Suppose that $g$ is uniformly continuous on an interval $I$ and that $f$ is uniformly continuous on an interval $J$ that contains $g(I)$. Prove that the composite function $f g$ is uniformly continuous on $I$.

First I'm taking the definition of uniform continuity as:

The function $f$ is uniformly continuous on $I$ if for every $ε > 0$, there exists a $δ > 0$ such that: $|x − y| < δ$ implies $|f(x) − f(y)| < ε$.

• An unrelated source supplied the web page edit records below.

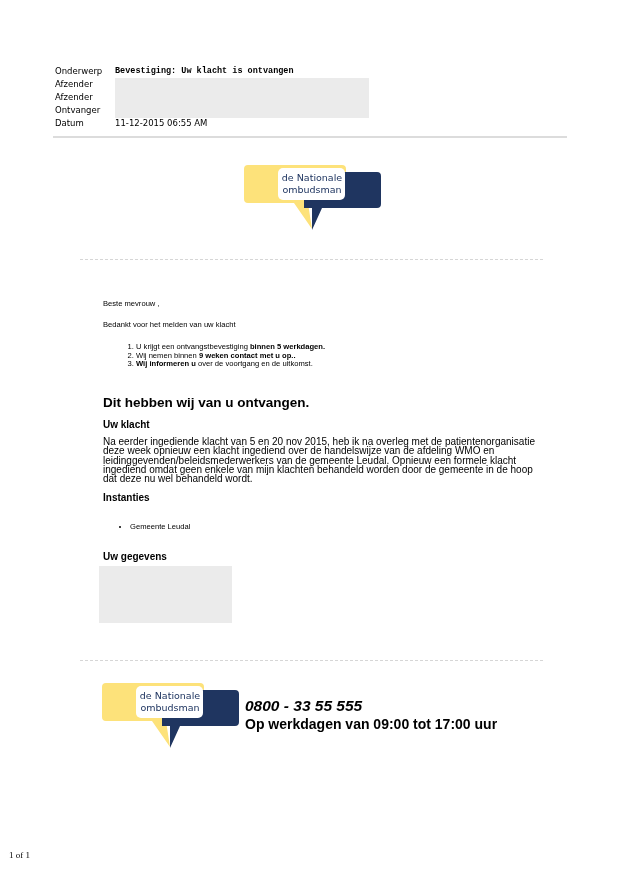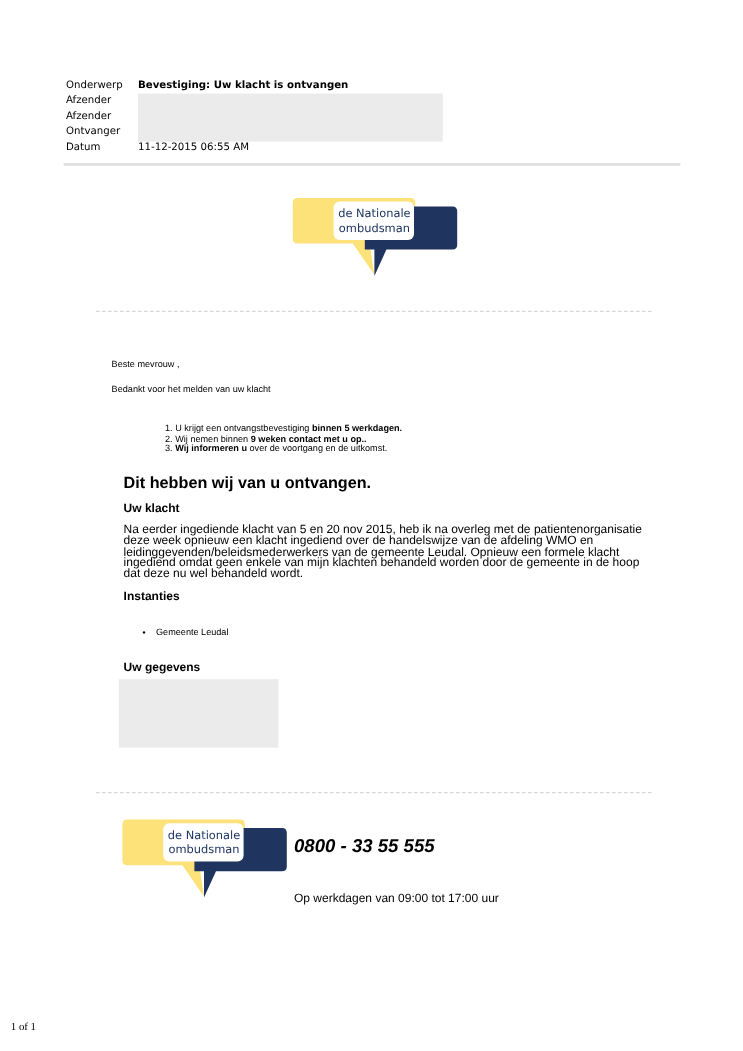"Bevestiging: Uw klacht is ontvangen" .hdr-val.bold { font-family: none -> Liberation Mono, monospace }
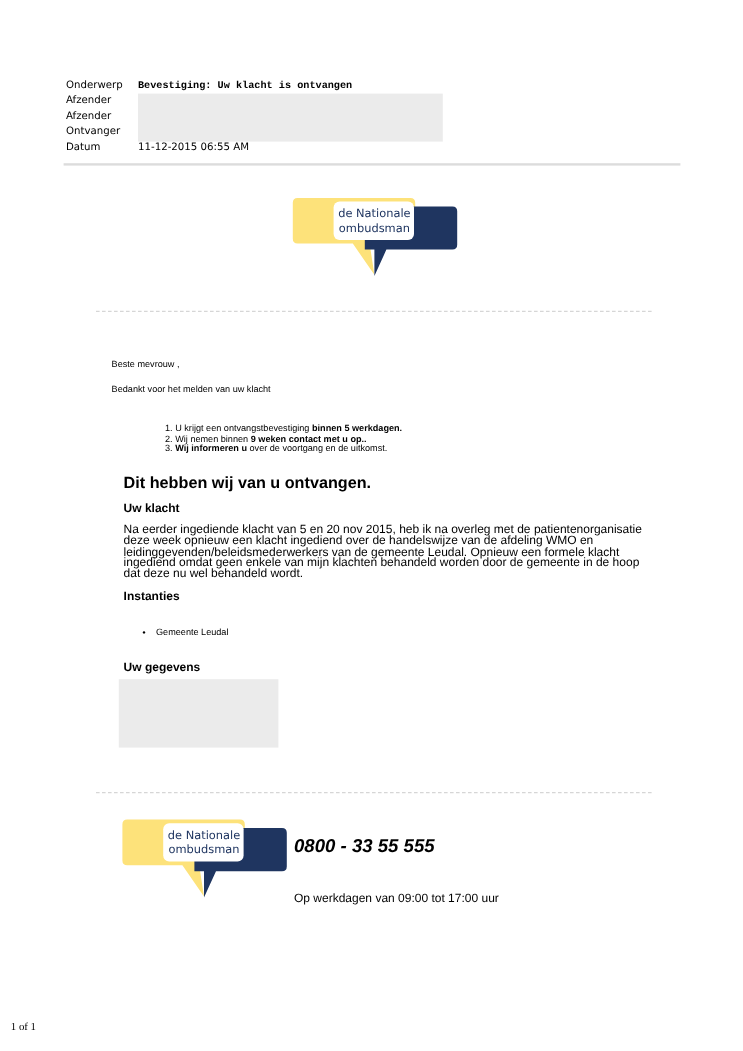"Beste mevrouw ," .body-text { left: 93px -> 103px }
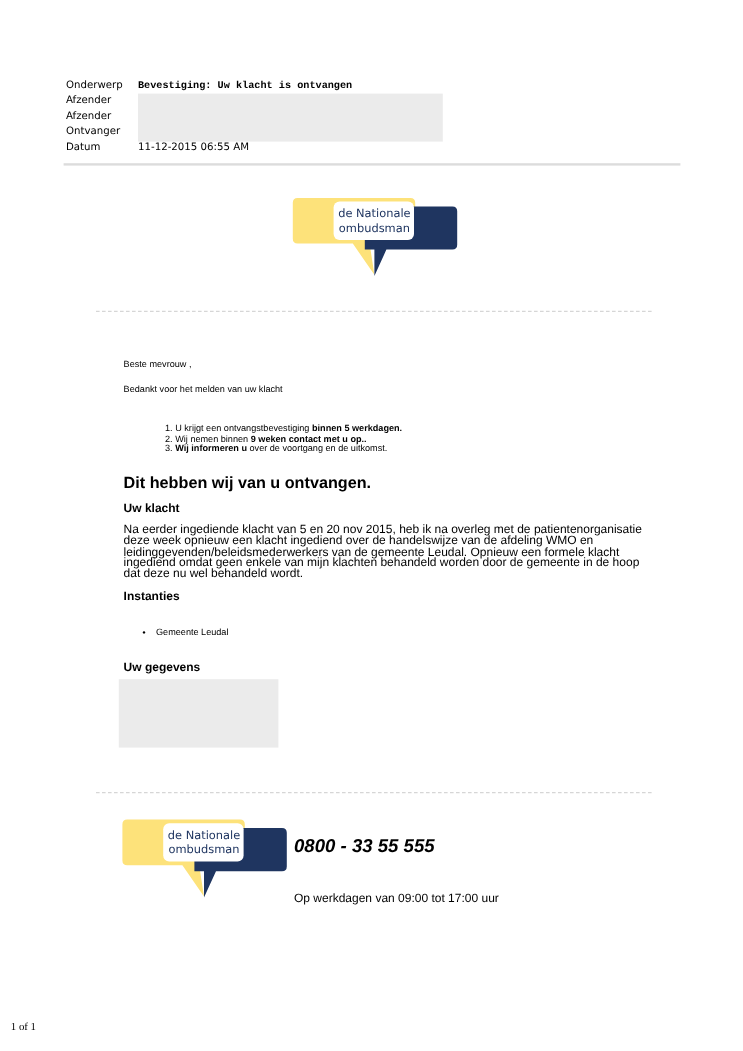"U krijgt een ontvangstbevestiging binnen" ol.steps { margin: 16px -> 6px }
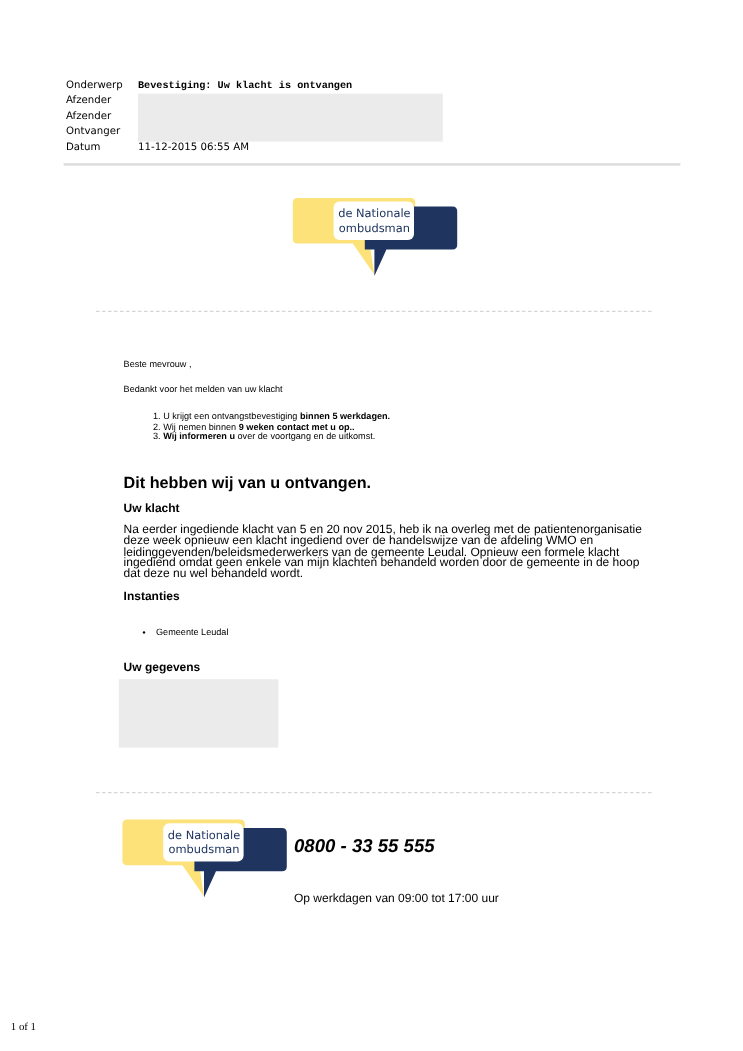"Op werkdagen van 09:00 tot" .hours { font-size: 10px -> 14px; font-weight: normal -> bold; top: 744px -> 716px }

I am able to prove this if the function $f$ and $g$ are defined as uniformly continuous and bounded on the same interval $I$. Here is my proof in that case:

Because $f$ and $g$ are bounded, there is an $M > 0$ such that $|f(x)| < M$ and $|g(x)| < M$ for all $x$ in $I$. Because $f$ and $g$ are uniformly continuous on $I$, given $ε > 0$, there is a $δ > 0$ such that if $x$ and $y$ are in $I$ and $|x − y| < δ$, then $|f(x) − f(y)| < ε/2M$ and $|g(x) − g(y)| < ε/2M$. Then:

\begin{align*} |f(x)g(x) − f(y)g(y)| &= |f(x)g(x) − f(y)g(x) + f(y)g(x) − f(y)g(y)|\\ &\le |f(x)g(x) − f(y)g(x)| + |f(y)g(x) − f(y)g(y)| & \text{(Triangle Inequality)}\\ &\le |g(x)||f(x) − f(y)| + |f(y)||g(x) − g(y)| \\ &\le M|f(x) − f(y)| + M|g(x) − g(y)| & \text{(f and g bounded by M)}\\ & < M (ε/2M) + M(ε/2M) & \text{(Uniform continuity)}\\ &= ε. \end{align*}

However, I am having trouble expanding this proof to include the case where $f$ is uniformly continuous on an interval $J$ that contains $g(I)$. Please help!

Thanks a lot.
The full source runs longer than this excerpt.